For four days the itinerary was roughly as follows. In the mornings, I walked in the stony hills, deafened at first by the cacophonous crepitations of the cicadas. But I quickly grew accustomed to the extraordinary noise, after which I was largely unconscious of it. As I walked, however, this strange, other-worldly sound (something like the crackling of overhead high-voltage electricity) would now and then re-enter my consciousness with dramatically increased intensity, it seemed to me, when an idle thought triggered a heightened emotion. And then it would subside as that emotion subsided. It was as though the small dramas of a consciousness even as unexciting as mine were being carefully monitored and imitated by an audience of hundreds of thousands of sympathetic insects hidden in the trees.

It was the first week of August, and yet I rarely saw another soul. And from the eminences you could see for miles and miles across what looked like forested wilderness with not a road or a habitation or a pylon to spoil the view or to remind you of your place in the 21st century. Surprisingly big country, France.

In the afternoons I sat for my portrait. My sculptor friend also paints. I sat shirtless in a chair beside an open window. He crouched on his collapsible stool at an easel maybe six feet away. His canvas was about 15in. by 10in. and positioned at the same height as my head. He told me to look away and slightly up, and for a focusing point I made use of a painting on the wall of the kind of sun-baked village that one might see in a spaghetti western. It was a terrible painting but every afternoon I took a long walk through its alleys, and visited the whitewashed chapel to sit in the coolness and sometimes pray, and so I came to know the painting as a real place in my imagination, so whether the painting was any good or not finally was irrelevant.

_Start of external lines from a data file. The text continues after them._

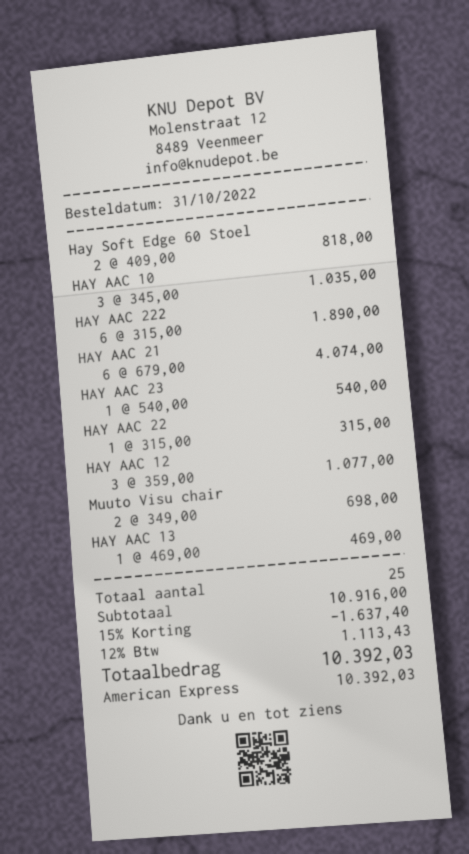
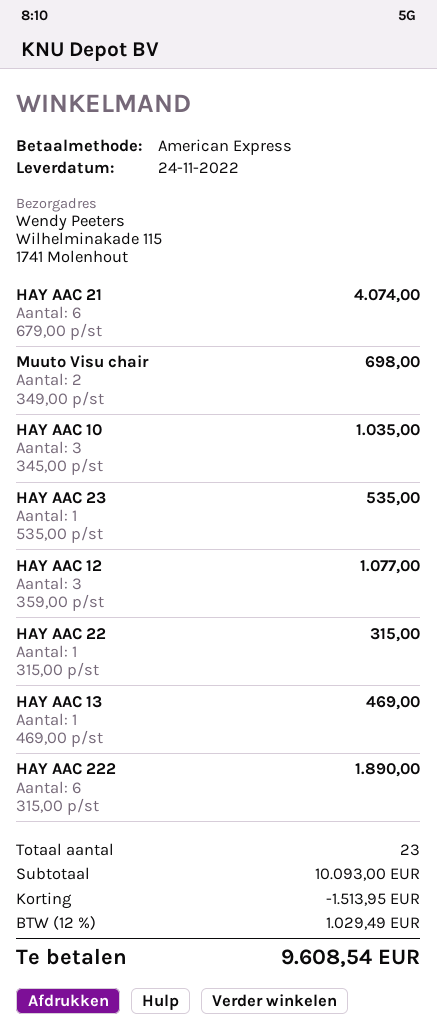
Hay Soft Edge 60 Stoel: 2 x 409.00 = 818.00 -> none
HAY AAC 23: 1 x 540.00 = 540.00 -> 1 x 535.00 = 535.00
total quantity: 25 -> 23
subtotal: 10916.00 -> 10093.00
discount: 1637.40 -> 1513.95
tax: 12% = 1113.43 -> 12% = 1029.49
total: 10392.03 -> 9608.54

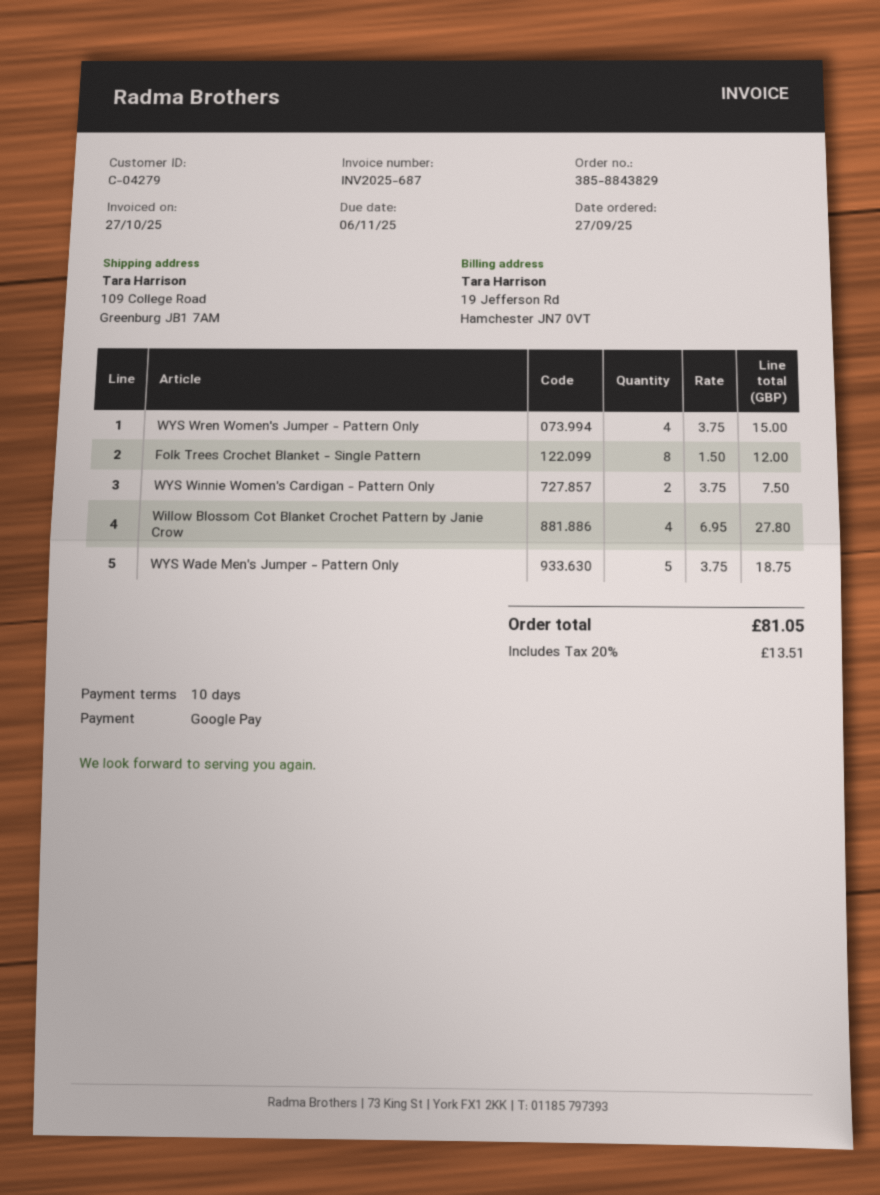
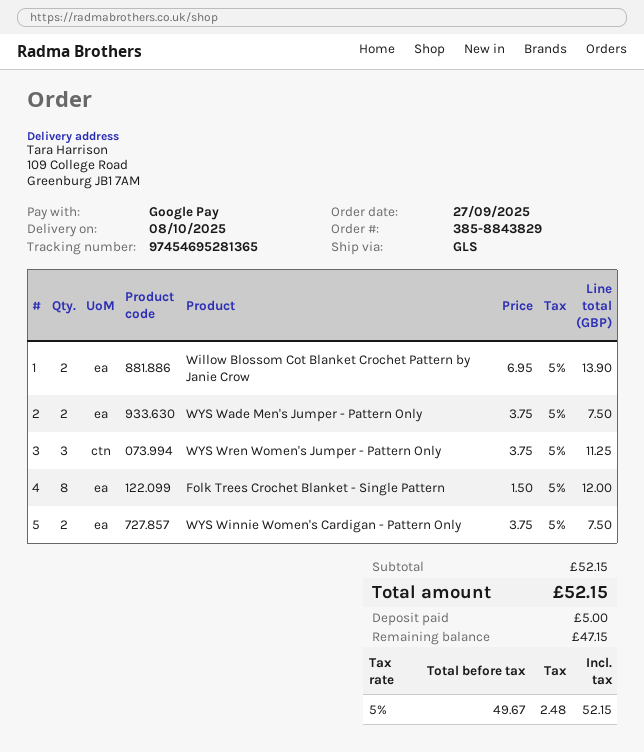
WYS Wren Women's Jumper - Pattern Only: 4 x 3.75 = 15.00 -> 3 x 3.75 = 11.25
Willow Blossom Cot Blanket Crochet Pattern by Janie Crow: 4 x 6.95 = 27.80 -> 2 x 6.95 = 13.90
WYS Wade Men's Jumper - Pattern Only: 5 x 3.75 = 18.75 -> 2 x 3.75 = 7.50
tax: 20% = 13.51 -> 5% = 2.48
total: 81.05 -> 52.15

After getting quickly over my initial self-consciousness at being intently scrutinised by a man who has been trained how to look and see, I found it a pleasant, relaxing experience to be painted. The window at my back gave out on to the aforementioned classically Provençal village square cooled by the shade of its plane trees and a trickling fountain. The square was decked out with café tables under jolly sunshades and tightly stretched awnings, at which trade was brisk from mid-morning till midnight.

Each afternoon, then, after a rosé-lubricated lunch, I sat in the cool dimness of that first-floor living room, next to the open window, chin tilted at the painting on the opposite wall, listening to the gentle hubbub wafting upwards from the busy square below. Punctuating the low hum of Gallic chatter might be the ring of one wafer-thin glass against another, an outpouring clatter of cutlery, the rude clank of a plate, the beserker squeals of infants playing beside the fountain, the unconscionable din of a passing motorbike, the yap yap of a small dog, the slightly anxious cooing of a dove, an electric guitar muted by distance, a raised voice, a tumble of laughter. And one afternoon, there came a clap of thunder out of an apparently blue sky that set the cicadas off like mad. And when the portrait was completed, I walked around and looked at it and saw for the first time what I looked like, which is quite something.

And in the evenings? Well, a couple of pints of lager, known there as formidables, and dinner under the umbrellas with bucketfuls of rosé, dancing, cognac with sugar cubes, and in my case the (to me) miraculous continuance of a delightful romance begun on the second evening with the stunning, raven-haired Ester from Hollywood, to whom I explained very early doors about my incredible shrinking testicles, but that, as they say, is another story.